■ Data shown:
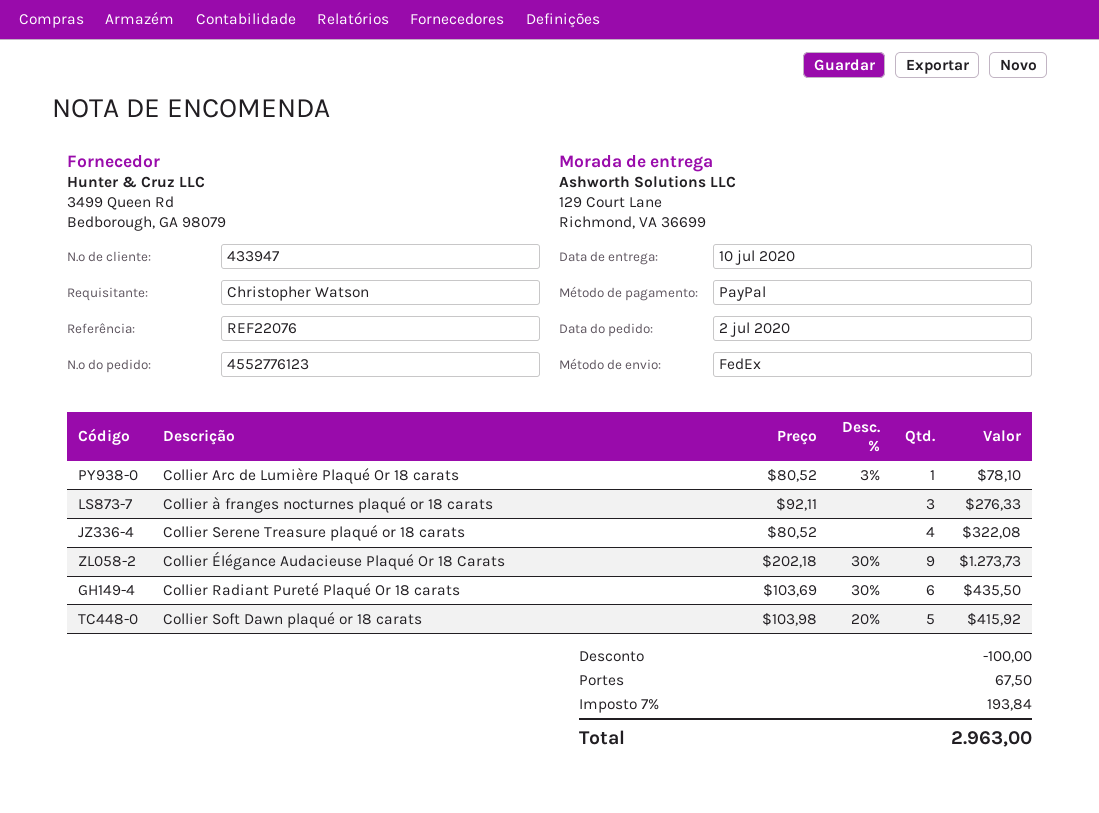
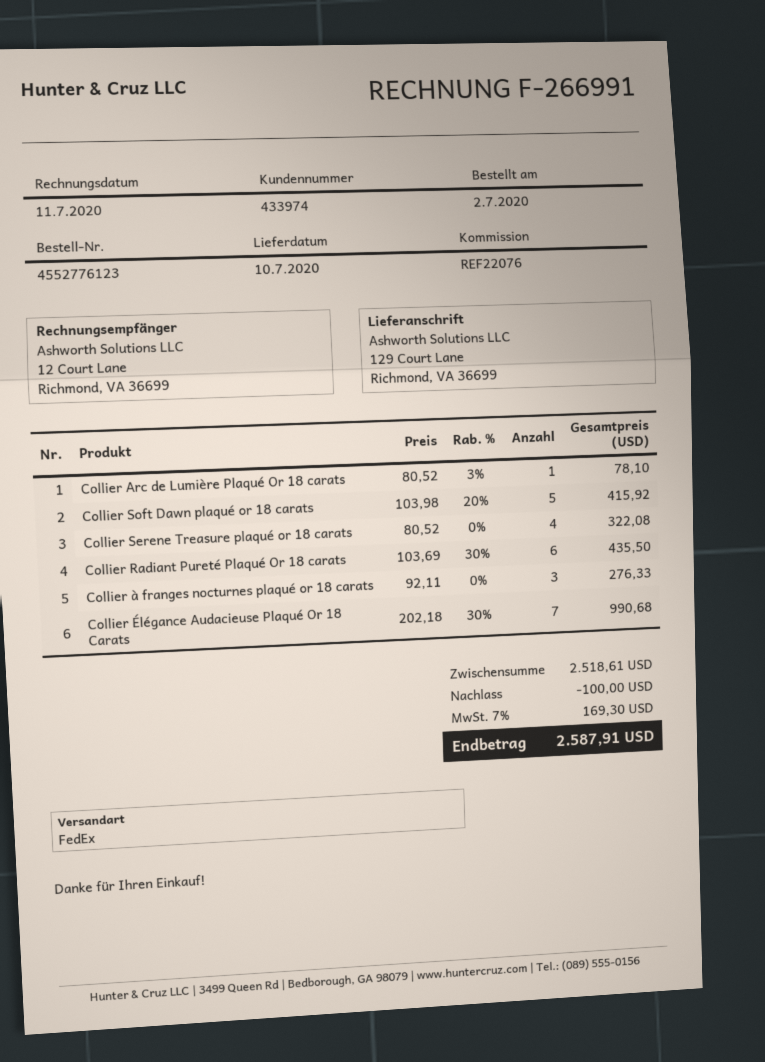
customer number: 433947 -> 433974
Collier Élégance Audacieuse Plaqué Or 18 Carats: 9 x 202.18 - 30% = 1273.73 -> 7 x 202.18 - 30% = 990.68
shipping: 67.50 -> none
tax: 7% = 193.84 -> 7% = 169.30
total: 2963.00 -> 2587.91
* * *
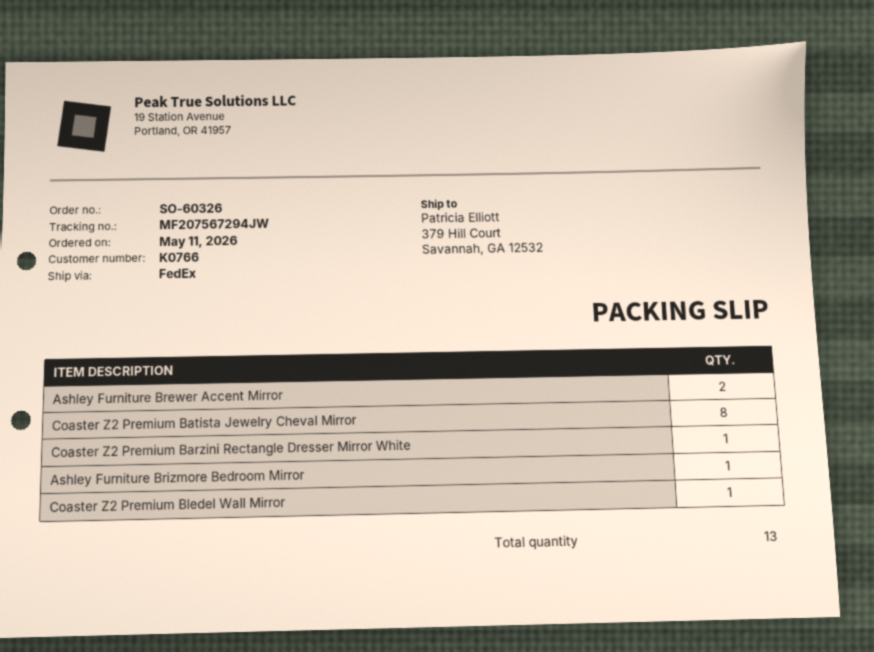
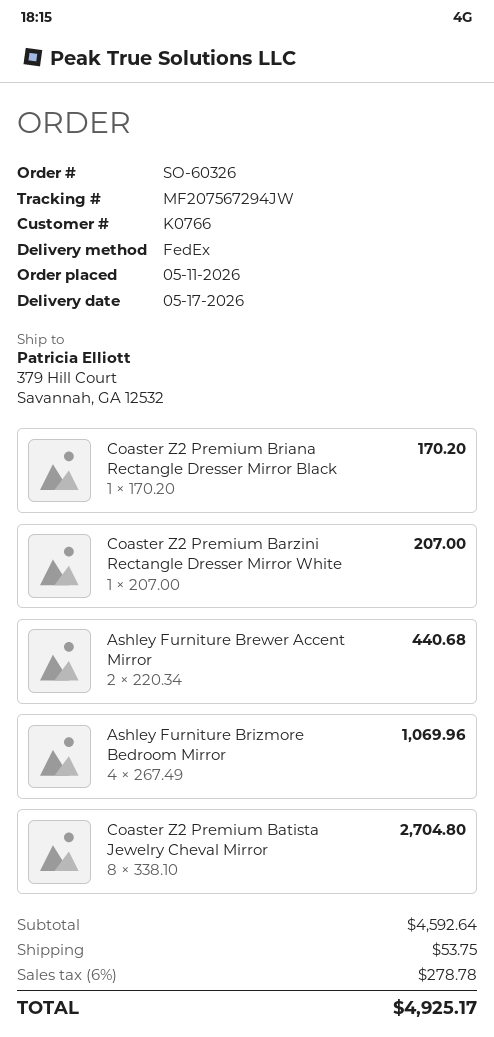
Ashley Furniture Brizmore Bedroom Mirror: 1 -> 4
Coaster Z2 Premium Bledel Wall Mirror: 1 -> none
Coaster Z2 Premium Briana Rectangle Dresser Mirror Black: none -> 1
---
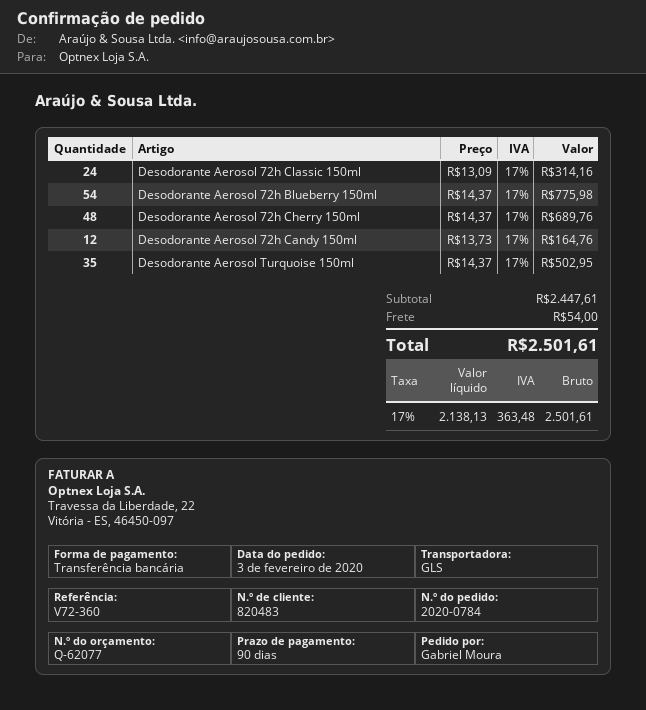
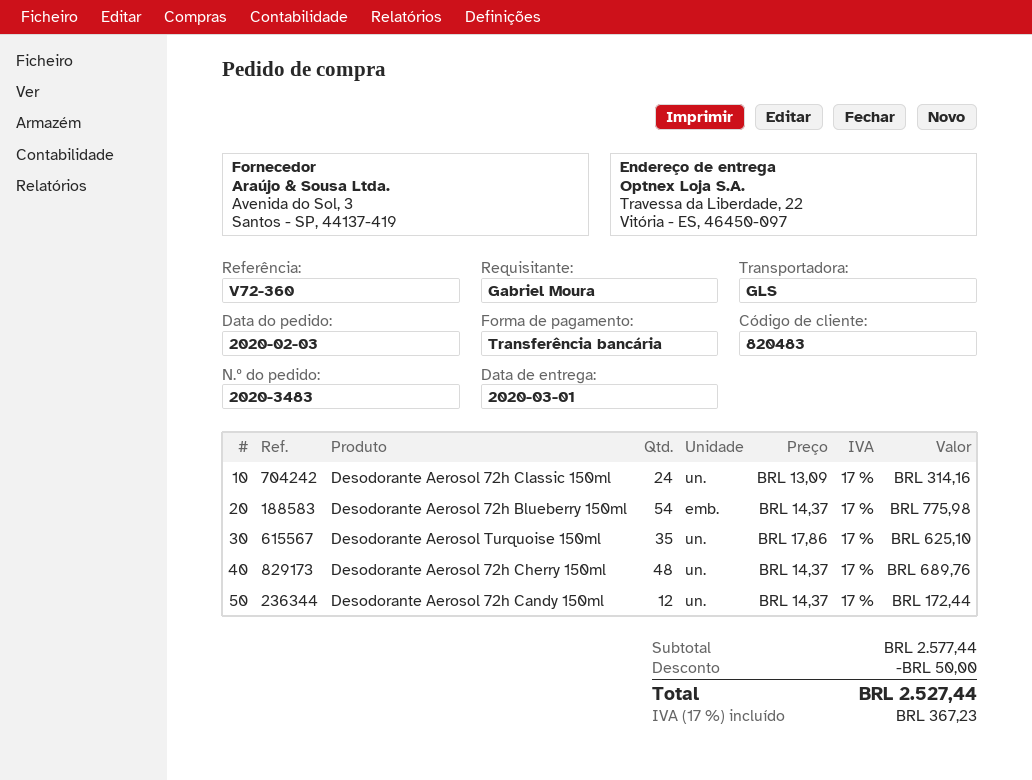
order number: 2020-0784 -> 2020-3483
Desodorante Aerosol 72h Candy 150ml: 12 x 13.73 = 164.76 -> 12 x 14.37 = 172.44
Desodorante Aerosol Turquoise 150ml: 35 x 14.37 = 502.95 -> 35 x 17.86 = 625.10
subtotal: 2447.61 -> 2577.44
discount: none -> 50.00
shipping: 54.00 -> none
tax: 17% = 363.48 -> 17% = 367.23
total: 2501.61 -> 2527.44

■ How to complete this task: The answer is the run of lines above from the line containing "customer number: 433947 -> 433974" through the line containing "total: 2963.00 -> 2587.91", copied exactly and alone.

■ Answer area:
customer number: 433947 -> 433974
Collier Élégance Audacieuse Plaqué Or 18 Carats: 9 x 202.18 - 30% = 1273.73 -> 7 x 202.18 - 30% = 990.68
shipping: 67.50 -> none
tax: 7% = 193.84 -> 7% = 169.30
total: 2963.00 -> 2587.91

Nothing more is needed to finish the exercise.